◆ Records drawn from a dataset:
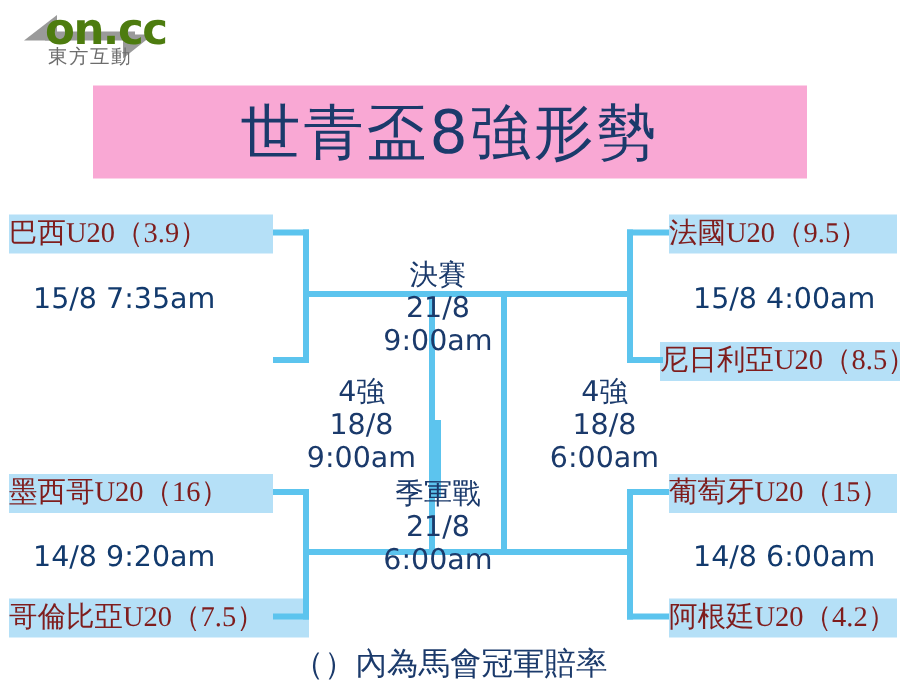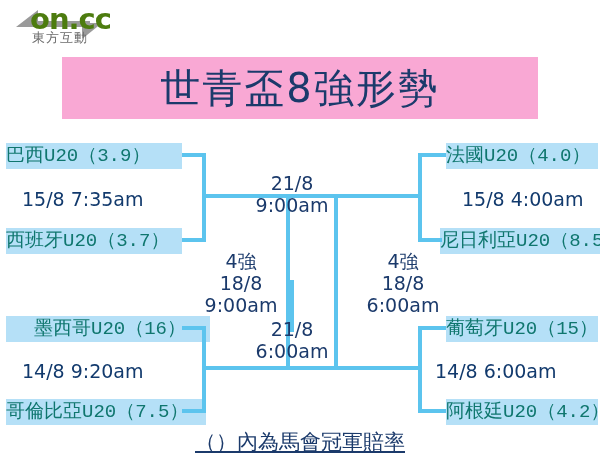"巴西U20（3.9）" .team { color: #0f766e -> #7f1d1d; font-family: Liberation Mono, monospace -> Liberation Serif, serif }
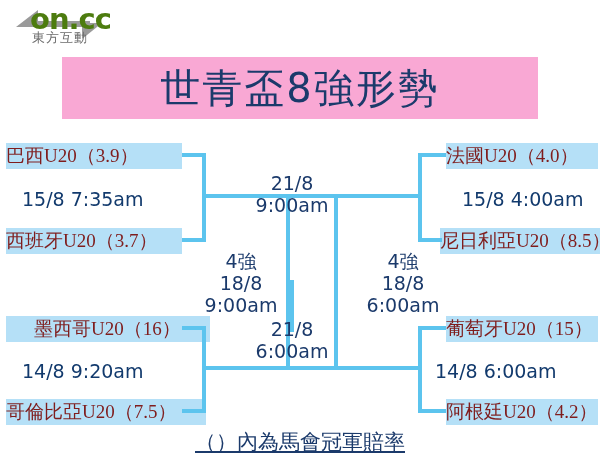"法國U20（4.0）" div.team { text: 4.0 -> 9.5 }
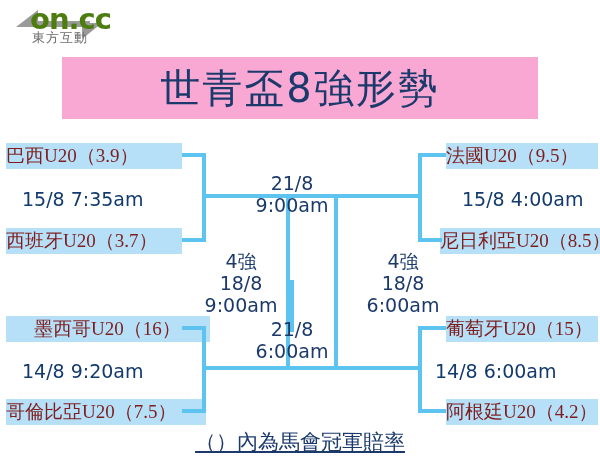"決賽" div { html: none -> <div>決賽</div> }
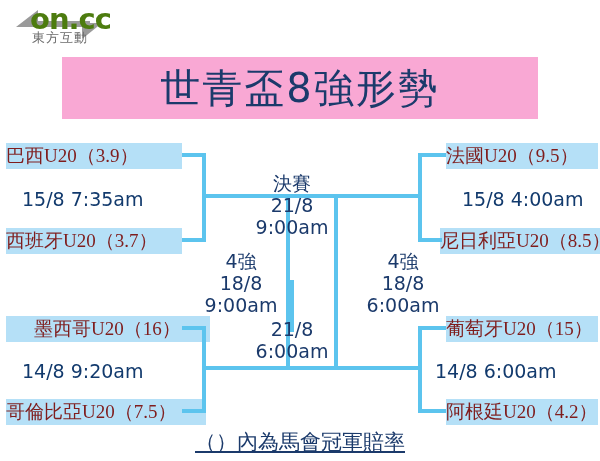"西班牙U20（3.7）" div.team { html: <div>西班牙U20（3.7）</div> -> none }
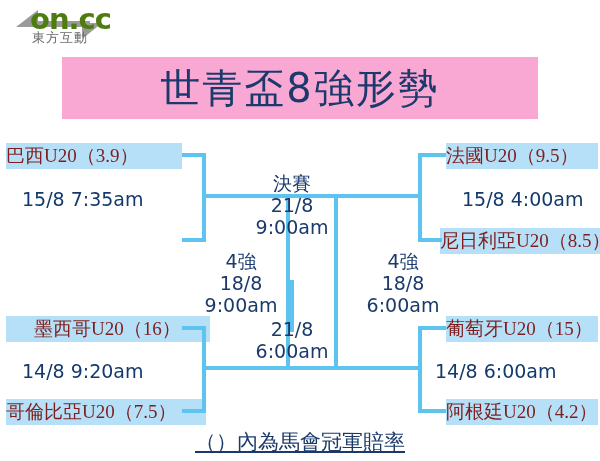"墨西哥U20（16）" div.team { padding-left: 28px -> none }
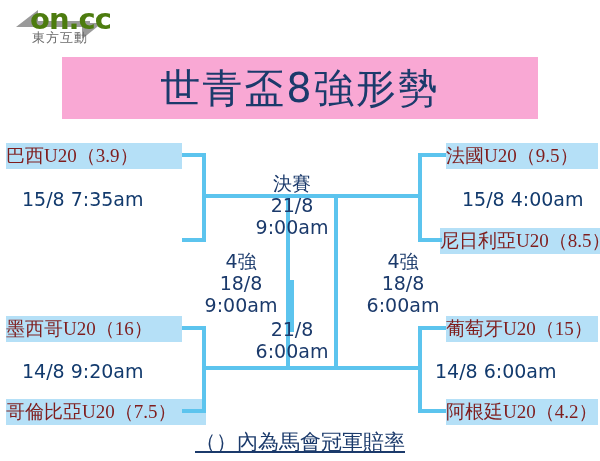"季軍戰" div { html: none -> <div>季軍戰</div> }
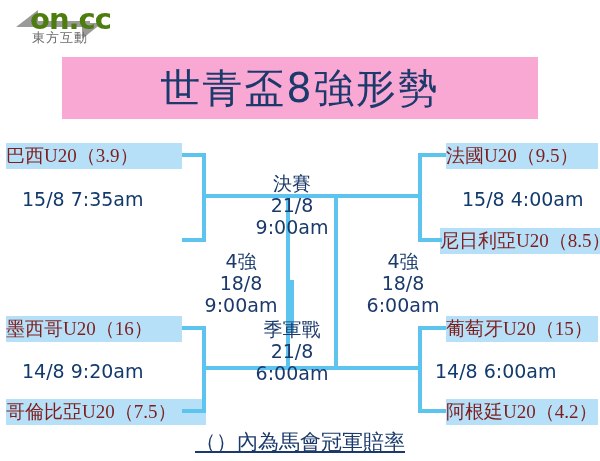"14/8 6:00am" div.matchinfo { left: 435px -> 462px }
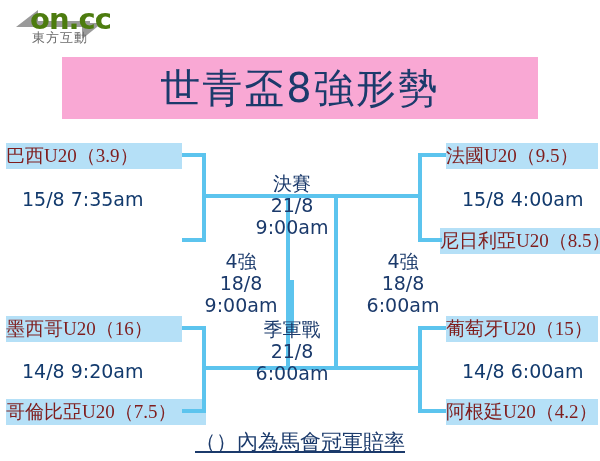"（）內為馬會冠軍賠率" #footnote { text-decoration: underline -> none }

◆ What this task involves: Take the line containing "padding-left: 28px ->" and every line after it up to the end of the entries, and quote them exactly. Both ends count; the pictures do not.

◆ Answer to the exercise:
"墨西哥U20（16）" div.team { padding-left: 28px -> none }
"季軍戰" div { html: none -> <div>季軍戰</div> }
"14/8 6:00am" div.matchinfo { left: 435px -> 462px }
"（）內為馬會冠軍賠率" #footnote { text-decoration: underline -> none }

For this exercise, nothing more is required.